Another amazing resource for batch cooking is using the AIP Batch Cook program from my friend Mickey Trescott at Autoimmune-Paleo. In this program, Mickey walks you through planning and cooking all of your meals for one full week on the Autoimmune Protocol! It is designed to feed one person on the strictest phase of the AIP and is divided up into two batch cooking sessions, one that is 2 1/2 hours long and one that is 1 hour long (for a total cooking time of 3 1/2 hours for the whole week!). Each session includes a step-by-step video tutorial and a beautifully-designed downloadable PDF with the meal plan, grocery lists, recipes, and tips for preparing to batch cook, shopping for ingredients, managing your time in the kitchen, making substitutions for additional dietary needs you may have, storing and reheating your food after it’s made, and an overview of the tools you will need!
A slightly different strategy for batch-cooking is the one detailed in Melissa Joulwan’s Well Fed and Well Fed 2 (Well Fed 2 has AIP modifications). Mel calls this the “weekly cook-up,” and though her book is the best place to check out the details, it basically involves partially cooking a lot of ingredients ahead of time, then using simple spice and seasoning blends to create a variety of meals in a minimal amount of time throughout the week. I love this strategy because it’s somewhere between a big batch cooking session and a make-dinner-every-night strategy.
The final, and easiest, of these strategies is to stock your freezer with pre-made meals that are AIP compliant. For that, there’s really only one (awesome!) option: Paleo On The Go. I absolutely LOVE their food, and have personally eaten nearly every meal in their AIP-compliant line. They use many of my recipes in AIP plans, and the ingredients are top-notch. Oh, and did I mention they’re now selling AIP-compliant Paleo Tarts? YUM!
Since Paleo On The Go meals arrive frozen, they’re perfectly suited to stocking your freezer. I think this is an excellent option if you miss the comfort of having TV dinners in your freezer, if you’re new to AIP cooking, if you’re tired of cooking a different meal for yourself and another for your family, or if you just want a night off from cooking. There are several ways to approach a delivery service like this. You might choose to have all your meals delivered for a week (or more!), or you might simply spread them out so that one meal each day (or week!) is covered by Paleo On The Go. Either way, you’re saving a ton of time and stress!

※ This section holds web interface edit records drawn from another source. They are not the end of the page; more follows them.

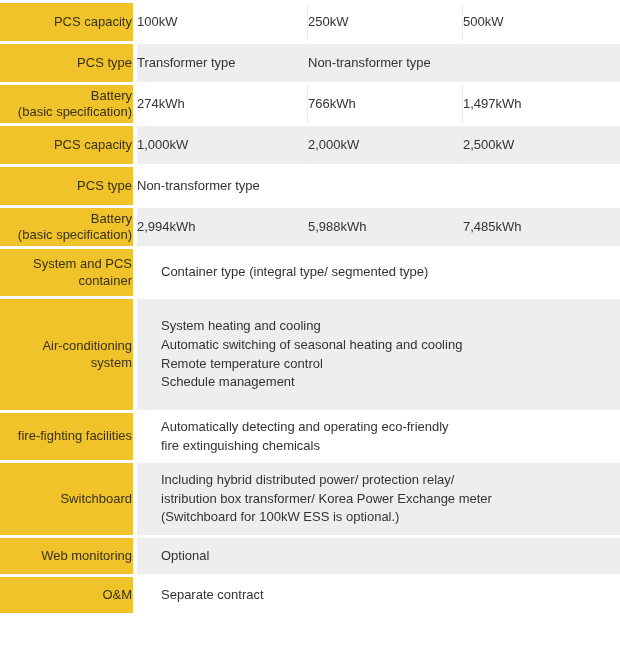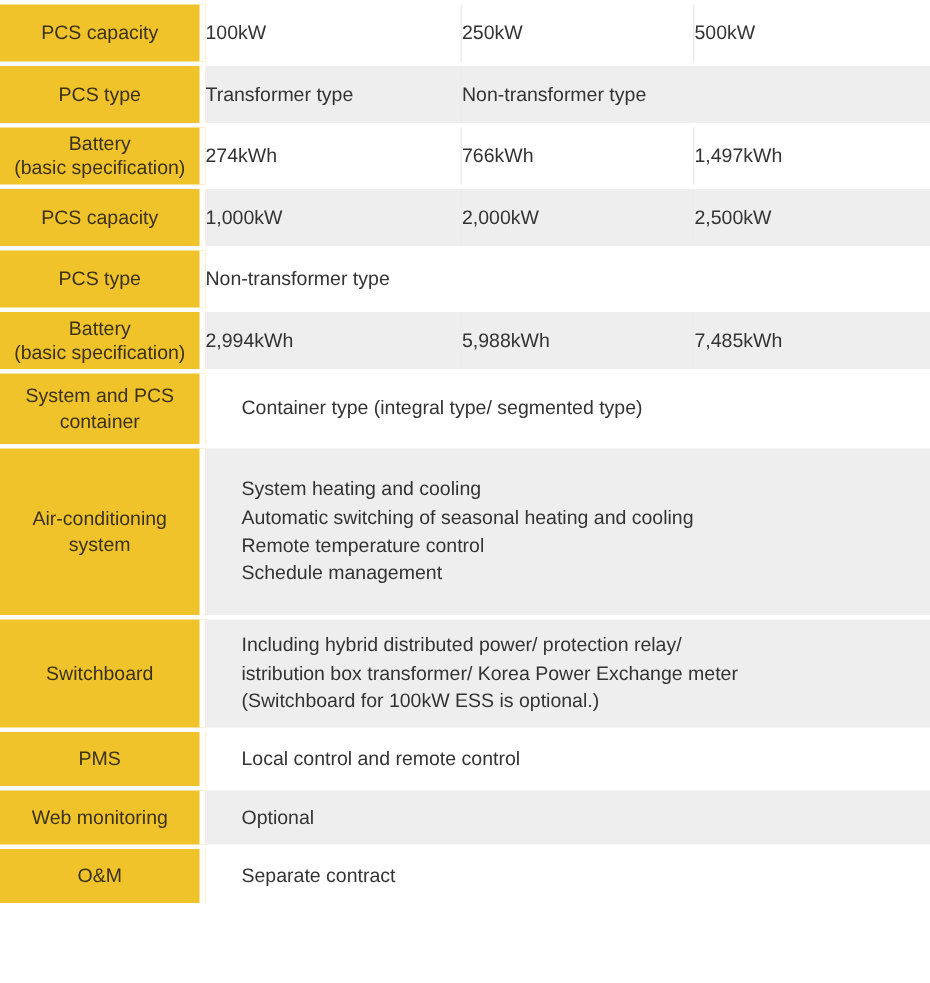"PCS capacity" th { text-align: center -> right }
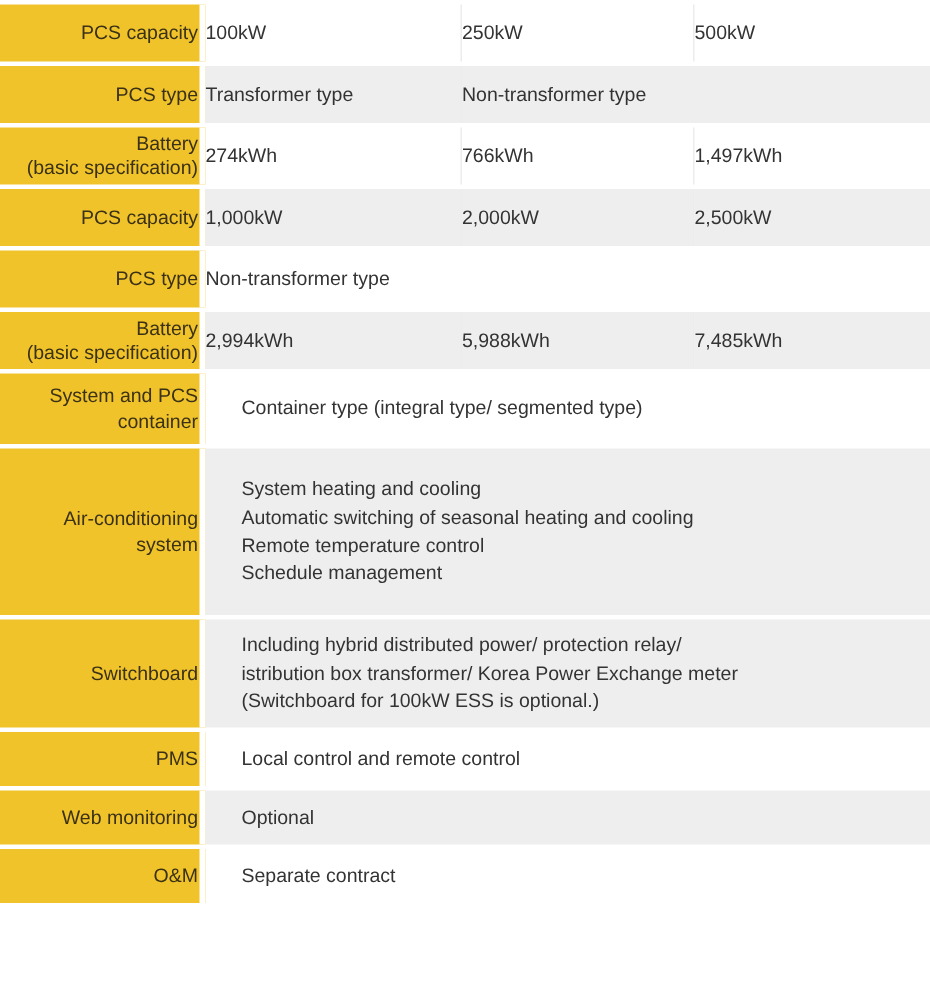"fire-fighting facilities" tr.h-b { html: none -> <tr> <th>fire-fighting facilities</th> <td>Automatically detecting and operating eco-friendly fire extinguishing chemicals</td> </tr> }
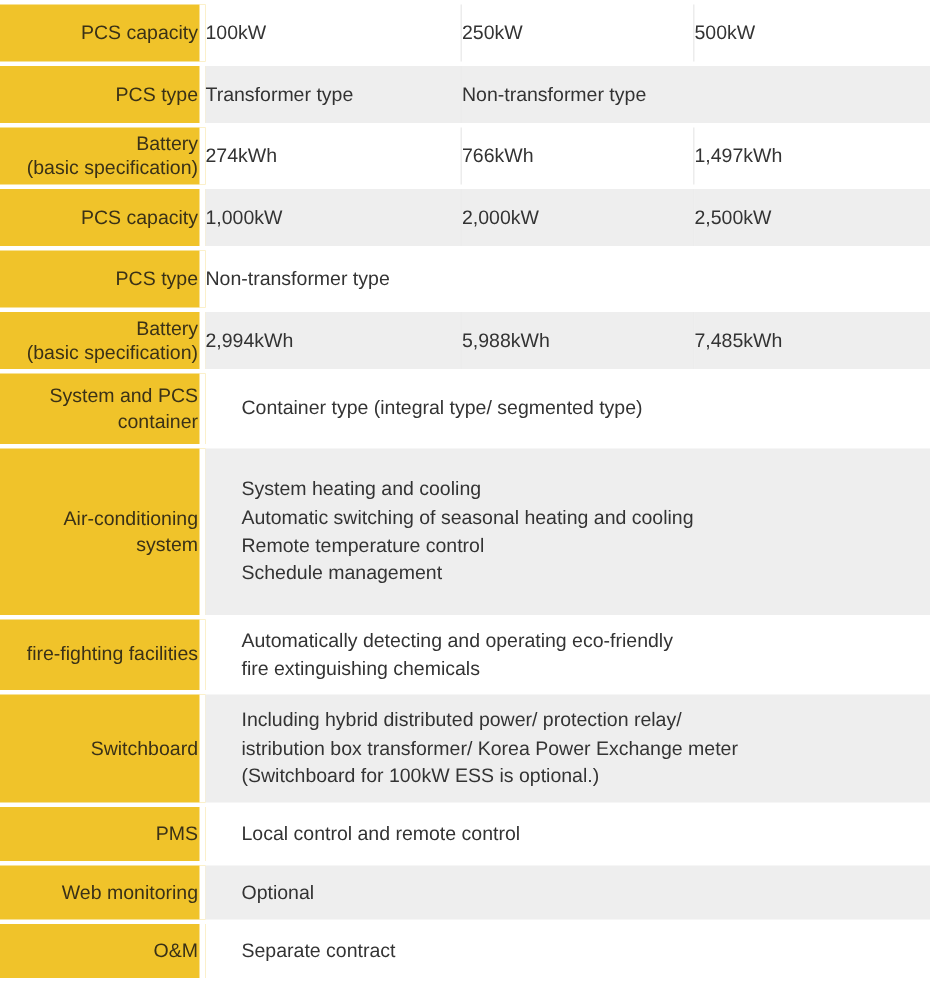"PMS" tr.h-e { html: <tr> <th>PMS</th> <td>Local control and remote control</td> </tr> -> none }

Sure, making food at home is optimal and probably cheaper, but I can’t tell you how much stress does to undermine our health (okay, I can…see How Stress Undermines Our Health). So, my thinking is this: if cooking AIP food is creating stress in your life, then that’s a barrier to your healing. If so, it may be time to take a break and allow yourself to invest in a little relief with Paleo On The Go.
Finally, let’s not forget the importance of snacks! Starting out with a stocked pantry is the best way to make sure you’re prepared. My AIP Survival Pack from Barefoot Provisions is a great place to start, and may help you find some pantry favorites you didn’t know existed! I carefully curated this box to include protein, carb and fat sources for meals on the go—and you can rest easy knowing they’re all completely compliant with the strictest AIP protocol!
The AIP can be tough, but with a little practice, it’ll begin to feel like second nature. Once you nail these three time-saving strategies, you’ll be well on your way to a more relaxing, restorative healing journey!